• [Work item]: Look through the lines of the material and count those containing "evenodd". Give that count alone.

--- START ---

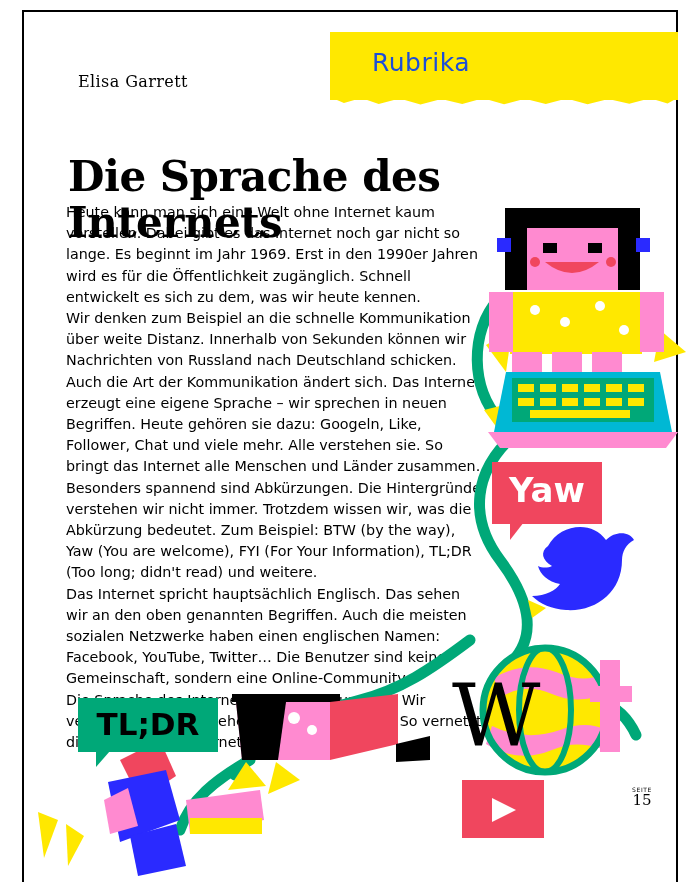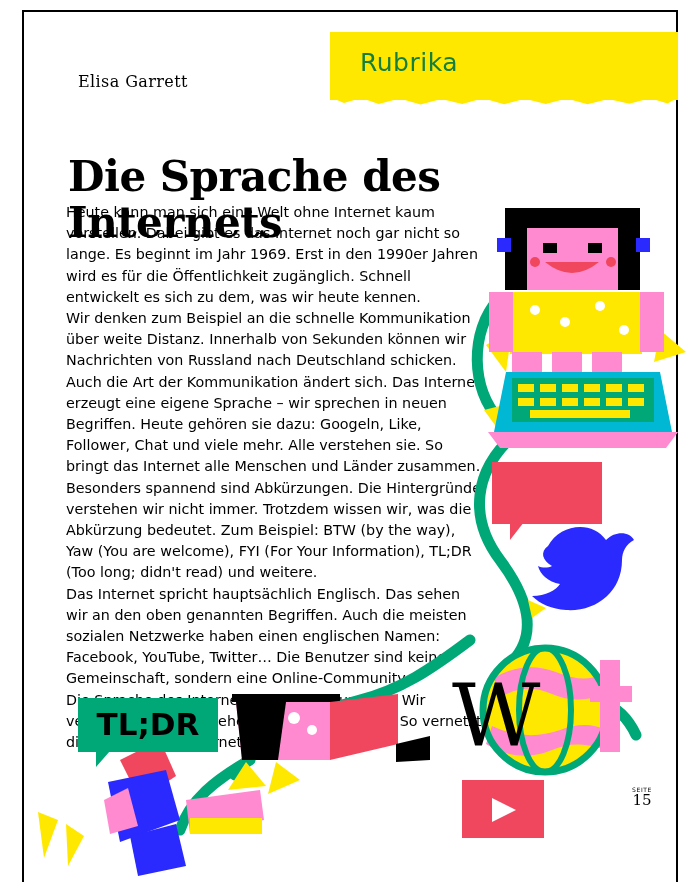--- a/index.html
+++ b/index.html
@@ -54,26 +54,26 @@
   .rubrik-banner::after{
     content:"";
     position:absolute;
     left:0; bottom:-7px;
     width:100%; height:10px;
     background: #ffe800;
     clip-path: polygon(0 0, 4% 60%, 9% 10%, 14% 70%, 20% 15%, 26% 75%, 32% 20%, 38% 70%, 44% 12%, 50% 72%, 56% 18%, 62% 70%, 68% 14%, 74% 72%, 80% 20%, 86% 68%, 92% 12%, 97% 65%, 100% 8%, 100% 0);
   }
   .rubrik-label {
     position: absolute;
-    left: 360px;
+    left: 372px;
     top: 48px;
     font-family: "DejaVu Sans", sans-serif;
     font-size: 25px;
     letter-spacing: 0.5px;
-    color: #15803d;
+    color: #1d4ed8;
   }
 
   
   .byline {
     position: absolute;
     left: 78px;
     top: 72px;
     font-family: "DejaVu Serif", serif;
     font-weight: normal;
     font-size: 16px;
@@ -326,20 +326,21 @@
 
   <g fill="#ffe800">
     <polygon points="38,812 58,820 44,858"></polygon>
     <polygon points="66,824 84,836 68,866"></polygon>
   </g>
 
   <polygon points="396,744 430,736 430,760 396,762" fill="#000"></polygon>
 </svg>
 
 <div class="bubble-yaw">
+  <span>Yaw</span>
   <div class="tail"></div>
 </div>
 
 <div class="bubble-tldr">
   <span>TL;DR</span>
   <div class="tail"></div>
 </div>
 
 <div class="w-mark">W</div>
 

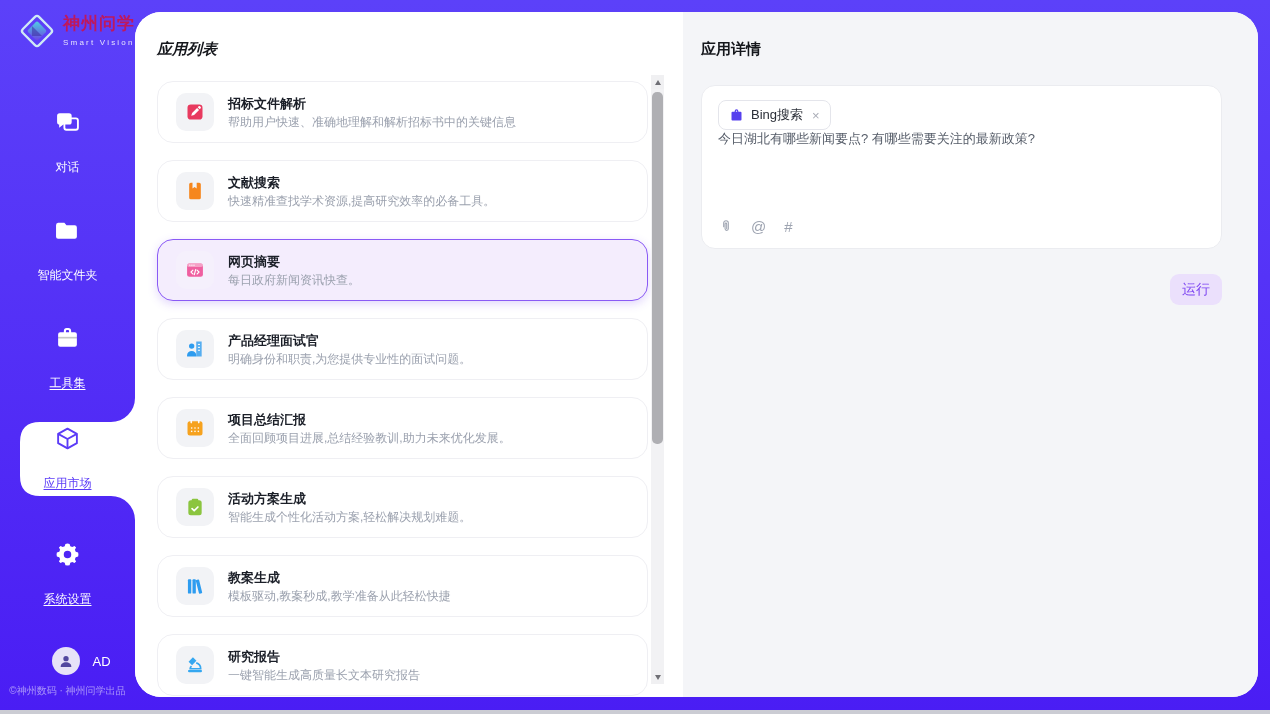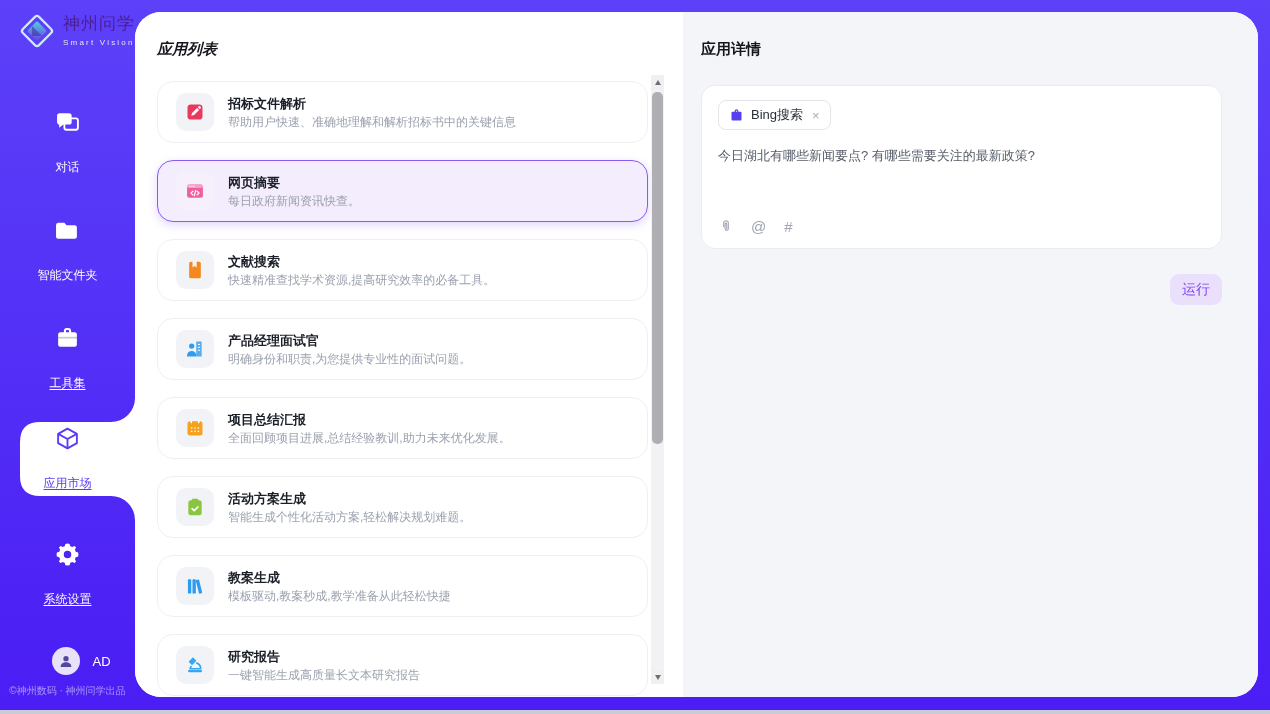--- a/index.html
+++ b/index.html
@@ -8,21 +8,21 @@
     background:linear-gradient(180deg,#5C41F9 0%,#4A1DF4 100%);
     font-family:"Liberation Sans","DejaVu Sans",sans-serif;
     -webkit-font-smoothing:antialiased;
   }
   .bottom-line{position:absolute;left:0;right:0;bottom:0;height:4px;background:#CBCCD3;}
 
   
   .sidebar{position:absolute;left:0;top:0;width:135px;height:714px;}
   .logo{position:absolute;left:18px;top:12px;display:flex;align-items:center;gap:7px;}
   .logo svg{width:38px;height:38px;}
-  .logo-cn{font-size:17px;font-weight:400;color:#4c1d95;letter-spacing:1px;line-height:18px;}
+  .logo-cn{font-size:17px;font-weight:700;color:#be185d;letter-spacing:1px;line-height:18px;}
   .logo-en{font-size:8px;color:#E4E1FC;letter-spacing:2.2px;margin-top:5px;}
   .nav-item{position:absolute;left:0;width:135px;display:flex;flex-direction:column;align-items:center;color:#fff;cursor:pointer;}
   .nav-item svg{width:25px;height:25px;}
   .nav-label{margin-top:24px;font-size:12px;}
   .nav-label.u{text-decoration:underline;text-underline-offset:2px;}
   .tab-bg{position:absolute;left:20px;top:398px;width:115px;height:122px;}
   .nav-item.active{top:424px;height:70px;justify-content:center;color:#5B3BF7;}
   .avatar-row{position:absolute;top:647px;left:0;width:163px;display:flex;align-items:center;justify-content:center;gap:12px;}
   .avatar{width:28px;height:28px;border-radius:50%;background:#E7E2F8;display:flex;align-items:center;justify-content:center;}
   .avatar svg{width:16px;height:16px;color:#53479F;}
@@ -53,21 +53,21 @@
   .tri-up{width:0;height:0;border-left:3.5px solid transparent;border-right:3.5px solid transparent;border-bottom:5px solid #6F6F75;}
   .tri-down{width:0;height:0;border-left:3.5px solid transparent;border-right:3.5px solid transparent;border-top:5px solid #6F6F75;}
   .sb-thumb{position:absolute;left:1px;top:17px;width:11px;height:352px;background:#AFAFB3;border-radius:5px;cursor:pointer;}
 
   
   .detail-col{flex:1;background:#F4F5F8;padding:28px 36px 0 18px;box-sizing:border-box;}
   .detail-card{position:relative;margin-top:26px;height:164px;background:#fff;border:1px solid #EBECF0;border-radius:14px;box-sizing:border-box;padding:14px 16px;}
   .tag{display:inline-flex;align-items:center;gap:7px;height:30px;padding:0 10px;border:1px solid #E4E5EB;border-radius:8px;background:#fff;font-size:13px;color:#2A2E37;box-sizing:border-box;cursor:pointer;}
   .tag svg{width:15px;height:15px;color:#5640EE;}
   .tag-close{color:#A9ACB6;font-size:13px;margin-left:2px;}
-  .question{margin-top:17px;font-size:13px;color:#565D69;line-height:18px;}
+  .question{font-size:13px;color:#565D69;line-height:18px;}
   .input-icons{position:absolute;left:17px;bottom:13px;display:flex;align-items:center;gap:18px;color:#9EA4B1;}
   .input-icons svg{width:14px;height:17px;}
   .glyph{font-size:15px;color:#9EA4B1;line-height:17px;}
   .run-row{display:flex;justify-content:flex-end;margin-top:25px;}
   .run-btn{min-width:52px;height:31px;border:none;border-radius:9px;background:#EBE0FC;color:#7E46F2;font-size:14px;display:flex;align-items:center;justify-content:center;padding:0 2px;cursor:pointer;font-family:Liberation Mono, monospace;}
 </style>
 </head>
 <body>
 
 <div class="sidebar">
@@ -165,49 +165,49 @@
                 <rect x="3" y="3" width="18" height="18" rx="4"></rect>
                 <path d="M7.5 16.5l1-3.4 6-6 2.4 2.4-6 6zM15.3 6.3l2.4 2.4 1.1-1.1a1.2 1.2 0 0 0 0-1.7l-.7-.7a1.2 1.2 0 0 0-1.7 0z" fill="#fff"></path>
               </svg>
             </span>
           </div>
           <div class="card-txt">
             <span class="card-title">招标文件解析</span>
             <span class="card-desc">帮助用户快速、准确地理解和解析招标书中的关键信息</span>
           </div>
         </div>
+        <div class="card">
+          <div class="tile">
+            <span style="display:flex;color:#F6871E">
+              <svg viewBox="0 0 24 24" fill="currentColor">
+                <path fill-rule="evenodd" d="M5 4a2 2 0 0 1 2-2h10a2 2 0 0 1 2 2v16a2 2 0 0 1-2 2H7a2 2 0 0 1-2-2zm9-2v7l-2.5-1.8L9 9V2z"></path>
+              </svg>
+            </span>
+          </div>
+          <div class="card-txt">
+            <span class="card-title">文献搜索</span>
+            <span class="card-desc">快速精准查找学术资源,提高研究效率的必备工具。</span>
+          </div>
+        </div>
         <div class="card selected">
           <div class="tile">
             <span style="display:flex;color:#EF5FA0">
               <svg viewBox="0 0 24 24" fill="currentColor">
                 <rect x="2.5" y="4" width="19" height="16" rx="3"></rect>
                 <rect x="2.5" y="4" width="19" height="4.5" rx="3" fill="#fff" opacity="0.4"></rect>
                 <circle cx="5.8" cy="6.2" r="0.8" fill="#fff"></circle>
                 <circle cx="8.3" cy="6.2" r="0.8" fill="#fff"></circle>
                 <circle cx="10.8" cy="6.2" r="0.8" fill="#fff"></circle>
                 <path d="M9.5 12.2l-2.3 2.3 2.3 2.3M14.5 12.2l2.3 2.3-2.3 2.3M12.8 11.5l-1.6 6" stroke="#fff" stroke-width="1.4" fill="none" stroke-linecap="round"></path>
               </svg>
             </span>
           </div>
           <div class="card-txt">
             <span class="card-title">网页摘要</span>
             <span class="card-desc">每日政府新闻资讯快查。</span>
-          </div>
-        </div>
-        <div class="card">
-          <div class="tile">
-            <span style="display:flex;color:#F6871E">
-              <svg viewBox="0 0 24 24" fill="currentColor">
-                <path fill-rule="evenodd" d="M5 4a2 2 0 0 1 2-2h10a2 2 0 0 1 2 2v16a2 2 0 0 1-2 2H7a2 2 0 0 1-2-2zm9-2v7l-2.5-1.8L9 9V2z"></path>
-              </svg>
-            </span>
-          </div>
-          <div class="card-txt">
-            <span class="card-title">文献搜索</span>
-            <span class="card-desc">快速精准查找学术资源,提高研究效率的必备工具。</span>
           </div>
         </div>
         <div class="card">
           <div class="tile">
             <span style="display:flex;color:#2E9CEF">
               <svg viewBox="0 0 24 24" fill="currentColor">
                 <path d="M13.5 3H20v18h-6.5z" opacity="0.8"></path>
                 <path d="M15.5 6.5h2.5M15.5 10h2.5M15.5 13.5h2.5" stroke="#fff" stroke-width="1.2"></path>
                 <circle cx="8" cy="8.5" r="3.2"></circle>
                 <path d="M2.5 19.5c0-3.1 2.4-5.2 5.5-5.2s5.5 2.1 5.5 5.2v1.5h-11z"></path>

--- END ---

• [Response below]: 2